A 3-year-old from Honduras peers through a fence at the U.S.-Mexico border while her family waits to apply for asylum. (Jesse Costa/WBUR)
A 3-year-old from Honduras peers through a fence at the U.S.-Mexico border while her family waits to apply for asylum. (Jesse Costa/WBUR)

While the daily news is full of stories about migrants being detained, families being separated and the consequences of the Trump administration’s “zero tolerance” policies, relatively little reporting has focused on the reasons why thousands of Central Americans are fleeing their homes in the first place.

My law students and I are completing a three-year research and fieldwork study that provides detailed insight into the reasons migrants from Guatemala, Honduras and El Salvador (known as “the Northern Triangle”) are leaving; why thousands have disappeared over the last decade; and why there has been so little accountability for their fates.

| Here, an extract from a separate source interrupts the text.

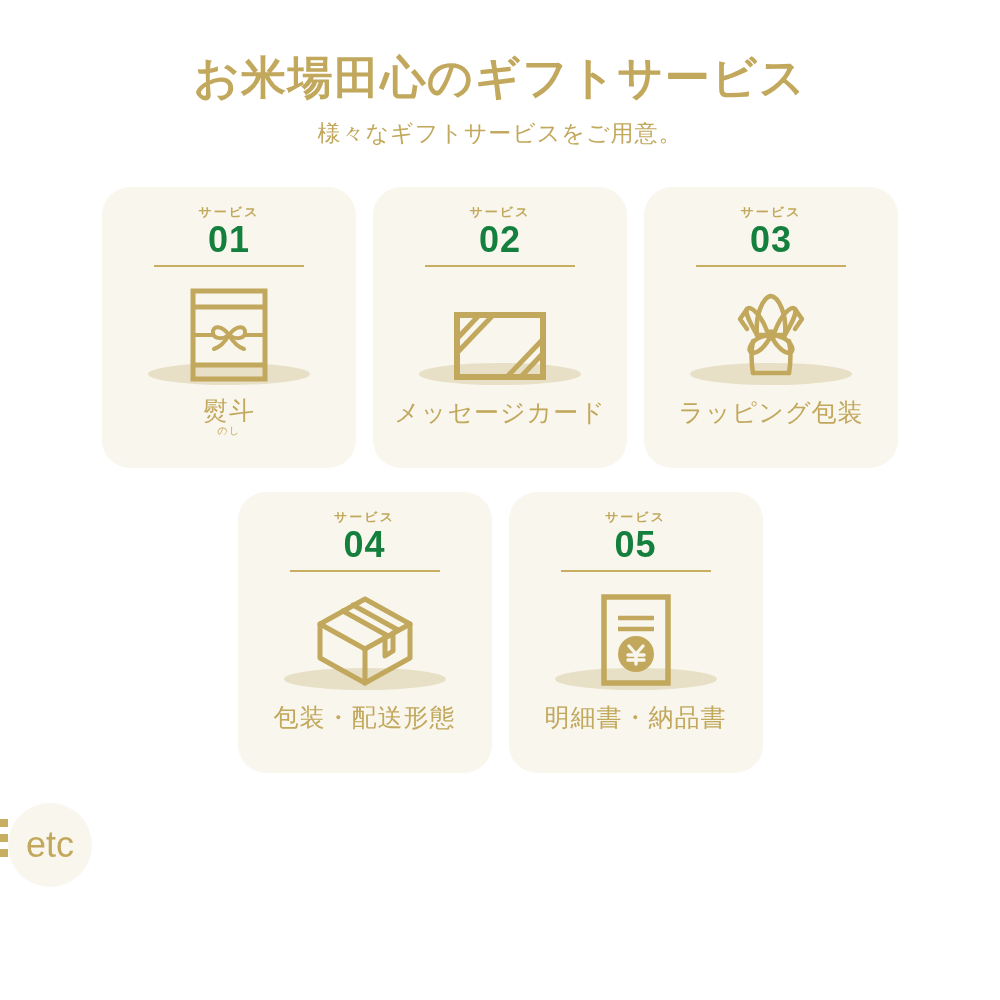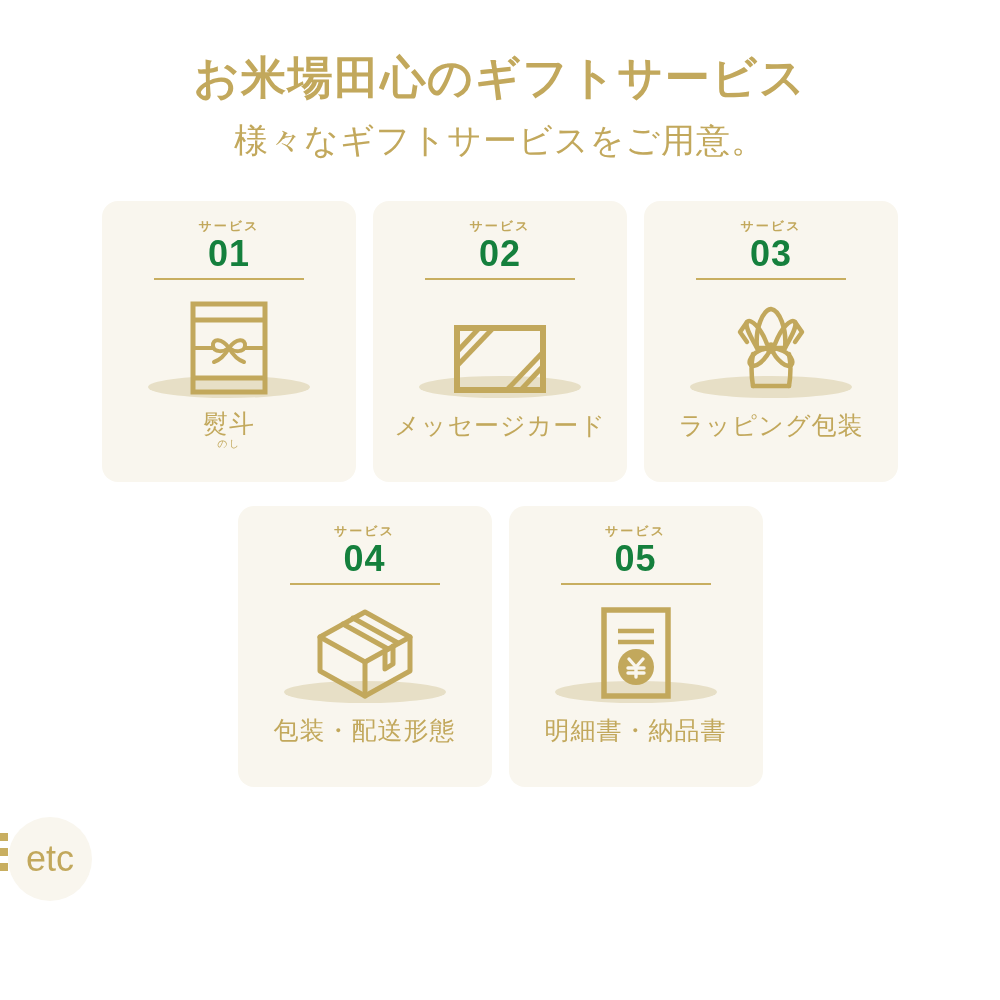"様々なギフトサービスをご用意。" .page-subtitle { font-size: 34px -> 23px }
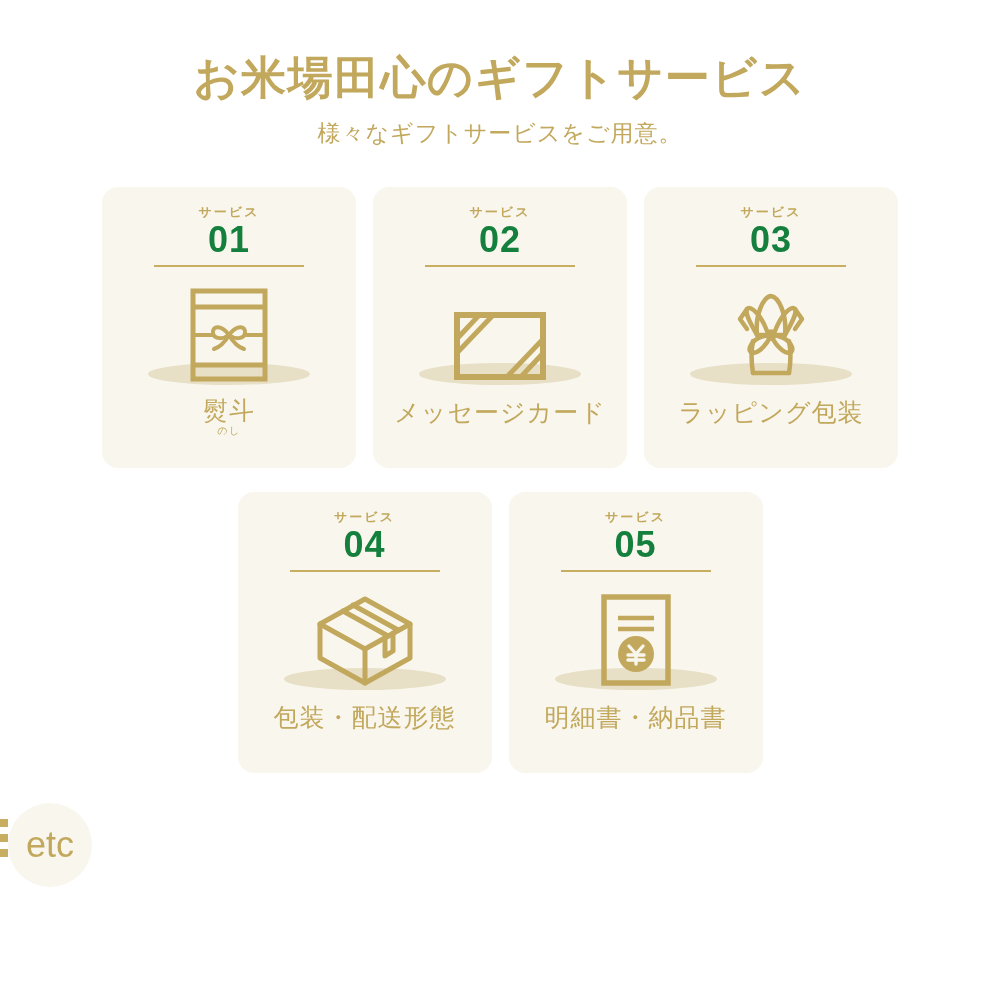"サービス" .card { border-radius: 16px -> 28px }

Here is a short summary of what we’ve found.

Portraits of people who were allegedly disappeared by the Guatemalan army lay in front of the cathedral during a protest by human rights activists in Guatemala City on Feb. 24, 2011. (Rodrigo Abd/AP)
Portraits of people who were allegedly disappeared by the Guatemalan army lay in front of the cathedral during a protest by human rights activists in Guatemala City on Feb. 24, 2011. (Rodrigo Abd/AP)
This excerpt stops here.